Say how many lines below contain the word "Bath". The number is the entire reply.

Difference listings
»»

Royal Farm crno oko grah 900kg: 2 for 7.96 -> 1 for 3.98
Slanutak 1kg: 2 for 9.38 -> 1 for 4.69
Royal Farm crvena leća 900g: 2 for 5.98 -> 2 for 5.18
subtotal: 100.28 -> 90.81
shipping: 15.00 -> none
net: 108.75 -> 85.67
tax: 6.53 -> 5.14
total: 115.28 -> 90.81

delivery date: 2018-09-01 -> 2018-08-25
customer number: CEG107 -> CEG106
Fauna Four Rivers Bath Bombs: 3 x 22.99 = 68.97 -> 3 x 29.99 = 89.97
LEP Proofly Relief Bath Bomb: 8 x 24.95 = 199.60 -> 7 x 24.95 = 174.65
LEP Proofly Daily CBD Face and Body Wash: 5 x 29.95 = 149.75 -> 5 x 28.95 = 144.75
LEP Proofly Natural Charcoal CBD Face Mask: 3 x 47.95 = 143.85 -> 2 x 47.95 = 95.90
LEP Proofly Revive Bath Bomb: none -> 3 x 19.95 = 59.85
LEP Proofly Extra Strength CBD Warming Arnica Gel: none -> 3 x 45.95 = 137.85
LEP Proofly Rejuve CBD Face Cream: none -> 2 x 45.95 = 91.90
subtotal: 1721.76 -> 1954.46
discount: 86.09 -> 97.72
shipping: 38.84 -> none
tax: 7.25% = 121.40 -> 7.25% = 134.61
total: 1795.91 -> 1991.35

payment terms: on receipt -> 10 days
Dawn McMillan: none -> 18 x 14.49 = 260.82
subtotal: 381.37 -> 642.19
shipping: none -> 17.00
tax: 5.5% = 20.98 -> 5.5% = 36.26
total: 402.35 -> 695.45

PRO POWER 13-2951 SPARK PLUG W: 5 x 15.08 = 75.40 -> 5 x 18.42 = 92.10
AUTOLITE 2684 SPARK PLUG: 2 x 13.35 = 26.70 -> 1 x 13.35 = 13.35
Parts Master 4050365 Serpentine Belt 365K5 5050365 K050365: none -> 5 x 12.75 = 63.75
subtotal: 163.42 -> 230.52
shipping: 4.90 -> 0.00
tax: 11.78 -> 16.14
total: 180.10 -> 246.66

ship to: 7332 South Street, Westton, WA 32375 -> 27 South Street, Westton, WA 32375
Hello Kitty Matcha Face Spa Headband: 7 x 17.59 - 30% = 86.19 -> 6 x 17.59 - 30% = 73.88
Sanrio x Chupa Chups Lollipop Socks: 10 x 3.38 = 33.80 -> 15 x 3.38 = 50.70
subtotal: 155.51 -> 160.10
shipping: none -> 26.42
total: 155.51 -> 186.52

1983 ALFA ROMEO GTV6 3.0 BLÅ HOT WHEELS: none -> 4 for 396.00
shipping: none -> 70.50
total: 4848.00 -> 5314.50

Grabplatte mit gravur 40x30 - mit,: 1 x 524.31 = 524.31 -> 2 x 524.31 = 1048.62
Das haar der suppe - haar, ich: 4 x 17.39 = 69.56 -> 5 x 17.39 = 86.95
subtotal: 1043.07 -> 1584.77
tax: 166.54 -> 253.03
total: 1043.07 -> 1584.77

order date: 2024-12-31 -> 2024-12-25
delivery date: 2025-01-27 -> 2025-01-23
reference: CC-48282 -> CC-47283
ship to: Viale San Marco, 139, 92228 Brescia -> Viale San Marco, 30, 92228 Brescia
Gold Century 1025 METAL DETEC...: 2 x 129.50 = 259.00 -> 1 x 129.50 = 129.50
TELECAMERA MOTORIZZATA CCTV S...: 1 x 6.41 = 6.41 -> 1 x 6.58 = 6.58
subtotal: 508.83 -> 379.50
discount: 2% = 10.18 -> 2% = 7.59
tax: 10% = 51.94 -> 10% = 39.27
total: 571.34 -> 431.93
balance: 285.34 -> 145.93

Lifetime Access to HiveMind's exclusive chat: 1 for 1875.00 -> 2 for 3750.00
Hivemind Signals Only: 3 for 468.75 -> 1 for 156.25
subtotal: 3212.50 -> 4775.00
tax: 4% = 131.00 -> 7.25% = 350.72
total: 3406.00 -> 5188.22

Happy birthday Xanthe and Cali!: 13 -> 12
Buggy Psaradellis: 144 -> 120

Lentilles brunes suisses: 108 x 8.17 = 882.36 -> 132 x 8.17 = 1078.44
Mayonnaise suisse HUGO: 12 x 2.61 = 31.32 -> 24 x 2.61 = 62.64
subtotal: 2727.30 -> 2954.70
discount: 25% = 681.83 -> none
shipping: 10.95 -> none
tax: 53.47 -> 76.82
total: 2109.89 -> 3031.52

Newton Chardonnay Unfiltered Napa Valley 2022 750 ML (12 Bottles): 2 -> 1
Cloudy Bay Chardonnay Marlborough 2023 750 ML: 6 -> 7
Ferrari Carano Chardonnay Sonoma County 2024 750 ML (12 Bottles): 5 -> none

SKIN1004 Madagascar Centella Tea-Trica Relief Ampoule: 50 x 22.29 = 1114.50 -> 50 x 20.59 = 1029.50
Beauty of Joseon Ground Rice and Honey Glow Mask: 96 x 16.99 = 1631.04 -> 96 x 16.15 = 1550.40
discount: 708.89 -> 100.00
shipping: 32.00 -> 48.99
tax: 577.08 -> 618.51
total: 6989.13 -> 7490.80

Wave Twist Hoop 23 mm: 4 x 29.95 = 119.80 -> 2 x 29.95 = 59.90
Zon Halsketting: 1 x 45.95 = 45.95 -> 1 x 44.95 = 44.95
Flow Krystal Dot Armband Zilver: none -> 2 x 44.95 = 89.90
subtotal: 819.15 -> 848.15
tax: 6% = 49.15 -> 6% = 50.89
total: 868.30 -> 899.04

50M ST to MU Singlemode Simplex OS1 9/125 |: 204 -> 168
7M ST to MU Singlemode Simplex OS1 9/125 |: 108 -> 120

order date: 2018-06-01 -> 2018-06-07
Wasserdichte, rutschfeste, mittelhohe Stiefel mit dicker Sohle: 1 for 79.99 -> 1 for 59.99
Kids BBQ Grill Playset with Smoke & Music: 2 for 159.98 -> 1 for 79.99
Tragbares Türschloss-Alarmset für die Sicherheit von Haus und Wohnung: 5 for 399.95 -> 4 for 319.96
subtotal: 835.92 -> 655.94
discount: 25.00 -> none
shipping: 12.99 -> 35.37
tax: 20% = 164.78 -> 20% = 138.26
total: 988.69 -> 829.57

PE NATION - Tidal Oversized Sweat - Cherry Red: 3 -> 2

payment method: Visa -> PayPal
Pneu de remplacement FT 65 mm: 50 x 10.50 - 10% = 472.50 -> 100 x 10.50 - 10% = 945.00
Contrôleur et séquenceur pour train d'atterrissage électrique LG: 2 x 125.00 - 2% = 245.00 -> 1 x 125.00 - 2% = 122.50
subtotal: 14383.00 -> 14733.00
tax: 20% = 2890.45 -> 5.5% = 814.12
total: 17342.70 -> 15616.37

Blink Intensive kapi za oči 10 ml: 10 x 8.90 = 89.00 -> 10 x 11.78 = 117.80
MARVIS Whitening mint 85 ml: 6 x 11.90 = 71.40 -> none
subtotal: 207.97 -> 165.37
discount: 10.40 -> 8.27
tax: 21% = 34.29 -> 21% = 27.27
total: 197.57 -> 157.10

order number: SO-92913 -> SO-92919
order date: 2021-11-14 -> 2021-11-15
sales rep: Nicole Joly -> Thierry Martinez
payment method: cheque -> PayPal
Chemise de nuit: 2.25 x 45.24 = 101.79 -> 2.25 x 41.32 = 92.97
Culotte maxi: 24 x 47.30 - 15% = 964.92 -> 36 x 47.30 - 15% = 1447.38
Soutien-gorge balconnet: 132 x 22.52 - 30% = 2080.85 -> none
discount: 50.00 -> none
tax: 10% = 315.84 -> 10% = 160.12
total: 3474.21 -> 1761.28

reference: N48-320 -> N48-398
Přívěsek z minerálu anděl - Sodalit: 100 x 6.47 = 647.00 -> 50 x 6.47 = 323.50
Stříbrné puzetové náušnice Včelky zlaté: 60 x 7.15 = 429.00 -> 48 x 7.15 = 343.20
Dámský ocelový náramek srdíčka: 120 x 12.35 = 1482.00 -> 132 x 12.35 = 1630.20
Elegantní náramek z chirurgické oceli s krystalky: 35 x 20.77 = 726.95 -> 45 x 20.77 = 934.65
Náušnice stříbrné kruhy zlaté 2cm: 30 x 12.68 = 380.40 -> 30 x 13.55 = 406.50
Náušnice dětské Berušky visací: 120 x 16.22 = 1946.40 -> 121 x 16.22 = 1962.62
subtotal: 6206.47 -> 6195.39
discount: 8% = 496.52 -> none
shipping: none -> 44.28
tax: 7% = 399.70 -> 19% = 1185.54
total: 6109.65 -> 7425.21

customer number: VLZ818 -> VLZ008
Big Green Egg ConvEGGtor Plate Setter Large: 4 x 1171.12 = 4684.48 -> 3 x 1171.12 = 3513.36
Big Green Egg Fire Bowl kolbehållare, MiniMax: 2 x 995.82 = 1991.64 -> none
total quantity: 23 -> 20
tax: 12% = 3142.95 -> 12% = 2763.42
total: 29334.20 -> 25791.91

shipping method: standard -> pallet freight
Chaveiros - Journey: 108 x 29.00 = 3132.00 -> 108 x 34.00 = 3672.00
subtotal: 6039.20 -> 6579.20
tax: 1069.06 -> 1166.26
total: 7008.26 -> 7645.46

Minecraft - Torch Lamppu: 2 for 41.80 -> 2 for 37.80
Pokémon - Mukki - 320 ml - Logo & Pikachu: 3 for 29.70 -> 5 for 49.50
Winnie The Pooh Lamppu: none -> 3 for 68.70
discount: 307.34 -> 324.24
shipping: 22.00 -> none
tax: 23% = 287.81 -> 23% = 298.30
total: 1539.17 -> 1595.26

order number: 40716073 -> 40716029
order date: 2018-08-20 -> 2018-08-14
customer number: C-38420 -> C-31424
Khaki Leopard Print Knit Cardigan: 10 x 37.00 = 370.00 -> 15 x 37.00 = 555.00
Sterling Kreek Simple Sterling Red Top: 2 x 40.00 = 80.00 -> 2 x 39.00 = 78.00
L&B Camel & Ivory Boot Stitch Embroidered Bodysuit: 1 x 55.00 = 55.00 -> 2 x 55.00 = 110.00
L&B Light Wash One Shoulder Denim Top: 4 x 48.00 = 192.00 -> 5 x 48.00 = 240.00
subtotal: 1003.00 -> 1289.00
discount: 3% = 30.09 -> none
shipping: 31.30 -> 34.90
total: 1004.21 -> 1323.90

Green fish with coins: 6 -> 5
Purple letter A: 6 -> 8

««

Solution to this task:
3